RECORDS PROVIDED: Begin

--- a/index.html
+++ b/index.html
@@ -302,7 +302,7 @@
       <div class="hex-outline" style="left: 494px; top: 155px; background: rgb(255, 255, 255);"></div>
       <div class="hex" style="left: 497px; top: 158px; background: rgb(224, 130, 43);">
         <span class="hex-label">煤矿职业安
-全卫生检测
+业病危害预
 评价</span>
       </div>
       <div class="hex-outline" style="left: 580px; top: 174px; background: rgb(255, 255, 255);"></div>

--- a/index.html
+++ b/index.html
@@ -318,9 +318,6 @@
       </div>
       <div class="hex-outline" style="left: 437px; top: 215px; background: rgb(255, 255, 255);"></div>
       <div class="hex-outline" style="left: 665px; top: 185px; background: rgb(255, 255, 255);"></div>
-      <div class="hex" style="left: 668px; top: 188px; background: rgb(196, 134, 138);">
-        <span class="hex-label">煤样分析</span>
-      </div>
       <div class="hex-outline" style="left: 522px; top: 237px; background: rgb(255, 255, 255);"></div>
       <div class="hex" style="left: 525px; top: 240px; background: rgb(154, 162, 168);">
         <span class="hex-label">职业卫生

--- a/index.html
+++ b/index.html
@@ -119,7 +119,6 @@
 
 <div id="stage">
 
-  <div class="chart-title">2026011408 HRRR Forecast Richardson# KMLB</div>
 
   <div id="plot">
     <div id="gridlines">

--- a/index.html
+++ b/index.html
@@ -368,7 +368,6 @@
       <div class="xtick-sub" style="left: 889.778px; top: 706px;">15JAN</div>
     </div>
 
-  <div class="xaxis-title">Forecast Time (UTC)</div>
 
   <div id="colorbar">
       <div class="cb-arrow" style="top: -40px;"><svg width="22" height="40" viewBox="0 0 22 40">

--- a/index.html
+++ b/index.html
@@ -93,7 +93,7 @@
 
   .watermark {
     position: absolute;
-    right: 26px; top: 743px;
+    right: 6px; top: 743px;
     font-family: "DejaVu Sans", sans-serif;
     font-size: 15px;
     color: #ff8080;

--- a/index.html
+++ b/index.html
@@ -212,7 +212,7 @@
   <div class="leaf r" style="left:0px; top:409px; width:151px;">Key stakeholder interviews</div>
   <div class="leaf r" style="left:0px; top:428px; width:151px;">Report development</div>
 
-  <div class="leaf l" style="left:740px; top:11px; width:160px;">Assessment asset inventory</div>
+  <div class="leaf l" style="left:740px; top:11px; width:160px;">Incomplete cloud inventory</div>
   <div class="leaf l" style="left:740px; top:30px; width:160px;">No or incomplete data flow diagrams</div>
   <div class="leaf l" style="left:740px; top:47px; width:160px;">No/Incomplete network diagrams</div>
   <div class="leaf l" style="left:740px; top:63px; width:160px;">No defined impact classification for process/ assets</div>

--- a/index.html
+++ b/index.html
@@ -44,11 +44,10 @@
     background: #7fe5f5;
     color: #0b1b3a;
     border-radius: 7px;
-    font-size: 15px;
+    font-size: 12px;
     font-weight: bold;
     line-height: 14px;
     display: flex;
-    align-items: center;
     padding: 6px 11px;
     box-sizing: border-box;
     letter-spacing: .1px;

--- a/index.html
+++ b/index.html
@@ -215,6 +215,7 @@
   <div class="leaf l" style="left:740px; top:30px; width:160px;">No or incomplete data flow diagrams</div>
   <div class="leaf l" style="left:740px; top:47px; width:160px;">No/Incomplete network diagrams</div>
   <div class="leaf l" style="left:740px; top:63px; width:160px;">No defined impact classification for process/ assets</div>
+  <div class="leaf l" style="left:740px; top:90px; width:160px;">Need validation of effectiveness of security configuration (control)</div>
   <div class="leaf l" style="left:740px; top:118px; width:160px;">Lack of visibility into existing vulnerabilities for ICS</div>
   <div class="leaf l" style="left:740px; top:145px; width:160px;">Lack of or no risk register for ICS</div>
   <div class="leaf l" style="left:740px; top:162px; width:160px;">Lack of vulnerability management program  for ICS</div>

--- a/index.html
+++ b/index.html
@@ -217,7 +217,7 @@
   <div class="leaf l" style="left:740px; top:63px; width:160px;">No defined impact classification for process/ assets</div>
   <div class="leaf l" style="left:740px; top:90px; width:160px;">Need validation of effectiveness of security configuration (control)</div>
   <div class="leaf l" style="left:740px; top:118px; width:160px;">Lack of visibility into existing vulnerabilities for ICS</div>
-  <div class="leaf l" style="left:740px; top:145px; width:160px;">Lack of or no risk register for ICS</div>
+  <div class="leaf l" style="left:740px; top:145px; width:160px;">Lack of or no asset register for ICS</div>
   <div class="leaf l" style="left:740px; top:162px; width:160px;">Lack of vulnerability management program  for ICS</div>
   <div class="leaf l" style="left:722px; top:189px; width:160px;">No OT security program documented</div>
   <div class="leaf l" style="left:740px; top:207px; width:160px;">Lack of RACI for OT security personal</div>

RECORDS PROVIDED: End

### TASK PROMPT:
Which of the lines above include the word "Lack"? Copy each of them.

### OUTPUT FOR THIS EXERCISE:
   <div class="leaf l" style="left:740px; top:118px; width:160px;">Lack of visibility into existing vulnerabilities for ICS</div>
   <div class="leaf l" style="left:740px; top:145px; width:160px;">Lack of or no risk register for ICS</div>
   <div class="leaf l" style="left:740px; top:162px; width:160px;">Lack of vulnerability management program  for ICS</div>
   <div class="leaf l" style="left:740px; top:118px; width:160px;">Lack of visibility into existing vulnerabilities for ICS</div>
-  <div class="leaf l" style="left:740px; top:145px; width:160px;">Lack of or no risk register for ICS</div>
+  <div class="leaf l" style="left:740px; top:145px; width:160px;">Lack of or no asset register for ICS</div>
   <div class="leaf l" style="left:740px; top:162px; width:160px;">Lack of vulnerability management program  for ICS</div>
   <div class="leaf l" style="left:740px; top:207px; width:160px;">Lack of RACI for OT security personal</div>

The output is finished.